Zobaczcie - dziecku do szczęścia niewiele potrzeba. Czasami wystarczy lizak, czasami zabawka, czasami pyszne kanapki od mamy z odkrojoną skórką chleba, oczami z ogórków i uśmiechem z papryki. Czasami wystarczy, że Twoja najlepsza koleżanka wydrze się pod blokiem, budząc pół osiedla, żebyś wyszła się pobawić (albo wyszedł, co za różnica, chłopcy też mają koleżanki). W każdym razie - dziecko potrafi ze wszystkiego zaczerpnąć trochę radości, nawet z głupot. I zarazić nią jeszcze innych wokół.
Parę dni temu do Internetu trafił jednak filmik, który opublikowała mama 9-cio letniego chłopca, Quadena Bylesa i który rozłożył mnie na części pierwsze, przysięgam. Widok dziecka, które mówi - cytuję - "CHCĘ UMRZEĆ (...) CHCĘ SIĘ ZABIĆ!" sprawia, że serce pęka na kawałki, a oczy budują rakietę i odlatują na Marsa, by nie musiały patrzeć na to, co dzieje się u nas na Ziemi. Chłopiec, który powinien płakać tylko dlatego, że zdarł sobie kolano biegając za dziewczynami aby wsadzić im pająka we włosy, cierpi tak, że chce skończyć ze swoim życiem przez swoich rówieśników. Przez inne dzieci, które już w tak młodym wieku potrafiły wygenerować w sobie tyle nienawiści, aby ściągnąć inne dziecko na samo dno, TYLKO dlatego, że inaczej wygląda, bo cierpi na karłowatość. I to cierpi na nią tylko i wyłącznie przez swoich rówieśników.

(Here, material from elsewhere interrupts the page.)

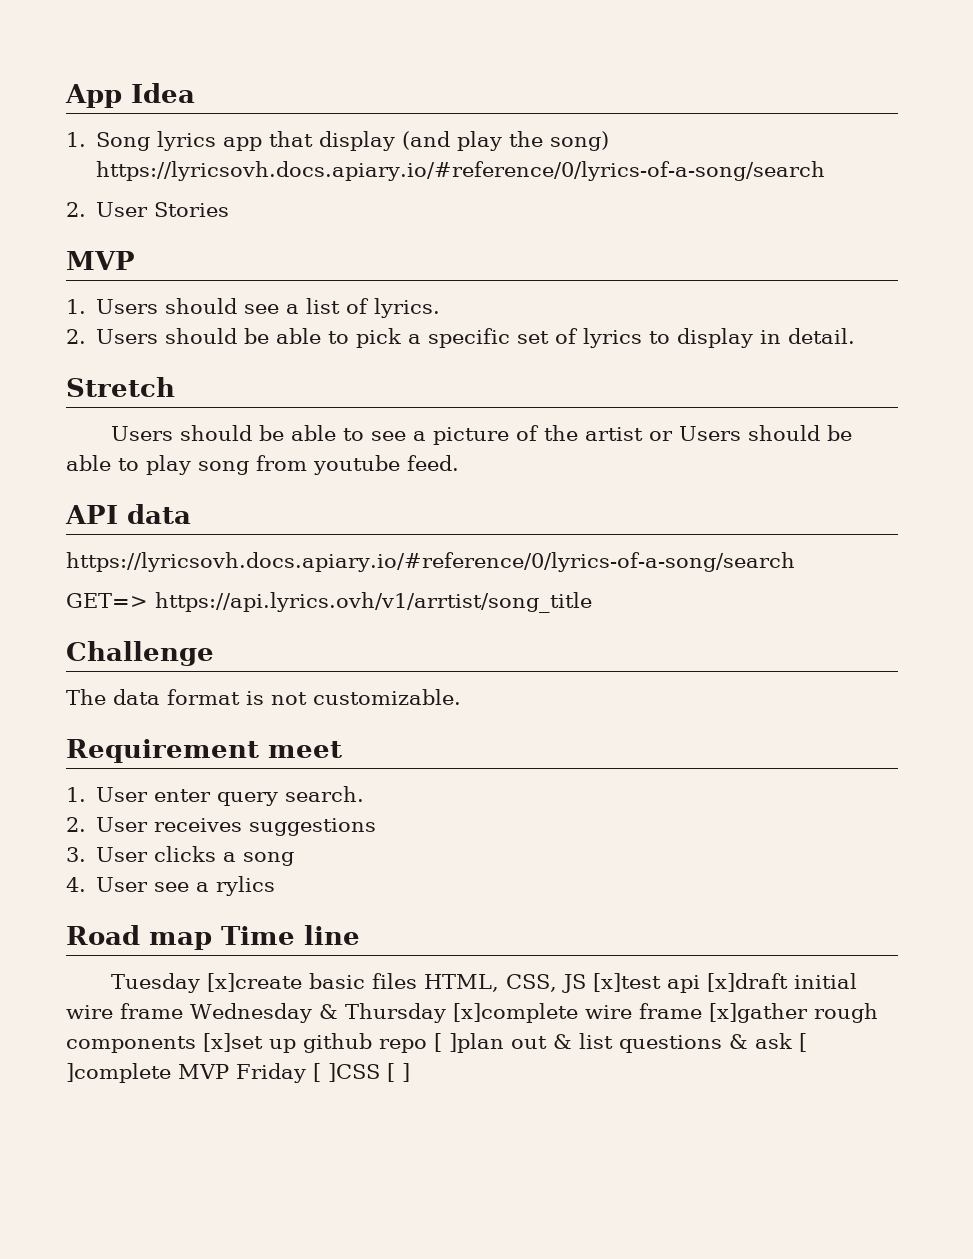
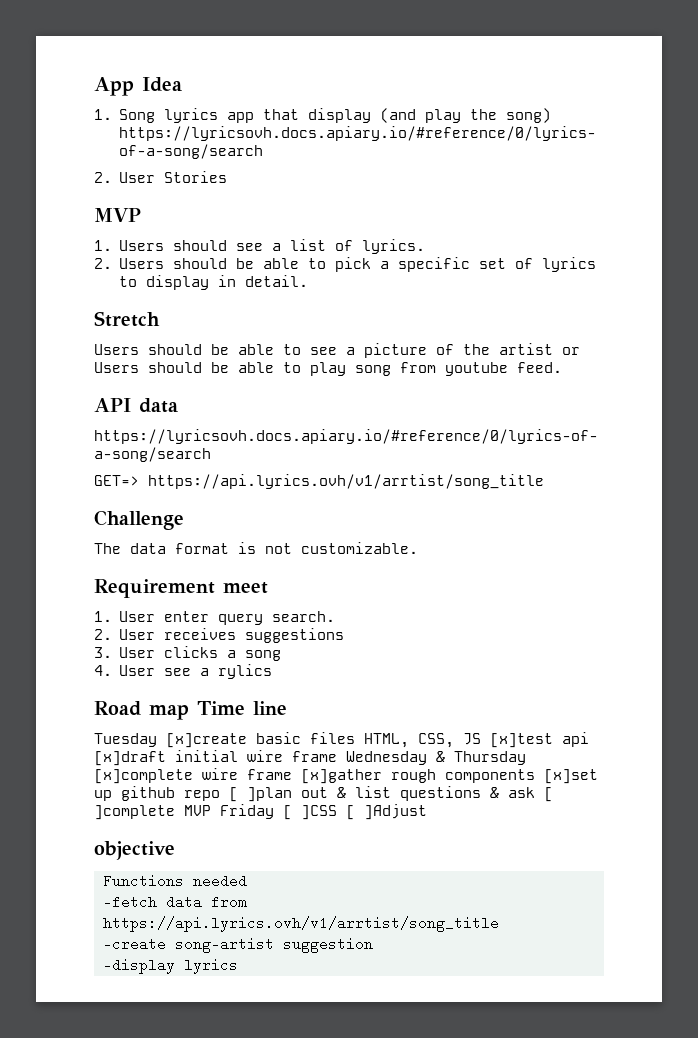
[402,1063,410,1082] ] -> [364,804,427,820] [94,841,175,860] [102,874,247,888] [102,895,247,909] [102,916,499,932] [102,937,373,953] [102,958,238,974] ]Adjust // objective // Functions needed // -fetch data from https://api.lyrics.ovh/v1/arrtist/song_title // -create song-artist suggestion // -display lyrics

     Aaaa, Grażynko, to tylko dzieci, same nie wiedzą co mówią, trzeba to po prostu zignorować i otoczyć dziecko ciepłem i miłością w domu, przypominać o jego zaletach aby zbudować jego pewność siebie oraz poczucie własnej wartości. W końcu im się znudzi i przestaną, albo obiorą sobie inne dziecko jako cel. To proste.
     Droga Helenko, masz rację, niech uczą się życia, Brajanek ma takie dobre serce, niech się nauczy że jak będzie miękką pisią, to musi mieć twardą dupę.

    I wiecie co? Najgorsze jest to, że takich Helenek i Grażynek jest dużo. Problem Quadena ma miejsce w Australii, ale z tego typu przemocą dzieci muszą zmagać się na całym świecie. U nas wychowawcy też mówią, zignoruj, znudzi im się. Daj spokój, dokucza Ci bo mu/ jej się podobasz.. Chłopcy w tym wieku tacy są, dziewczynki dojrzewają szybciej, w końcu przestanie.
Tylko, że może przestać za późno.

     Mama Quadena pokazuje tym nagraniem, że przemoc w szkole może urosnąć do takiej wielkości, która przerasta nawet rodziców. Ja, oglądając filmik, na którym zupełnie obce dziecko w obcym języku mówi, że chce popełnić samobójstwo, poczułam się bezsilna na tyle, że spociły mi się oczy. Cierpiałam razem z tym dzieckiem. Nie potrafię sobie wyobrazić jak musi się czuć rodzic takiego małego bombla, który ledwie się urodził, a już chce zniknąć z tego świata, bo dane jest mu więcej, niż nawet dorosły byłby w stanie udźwignąć. Jestem naprawdę zdruzgotana tym, że dzieci są w stanie złamać inne dziecko tak, że potrzebuje ono opieki 24 godziny na dobę, bo jeśli ktoś straciłby go z oczu na 10 minut, to mógłby go już więcej nie zobaczyć żywego.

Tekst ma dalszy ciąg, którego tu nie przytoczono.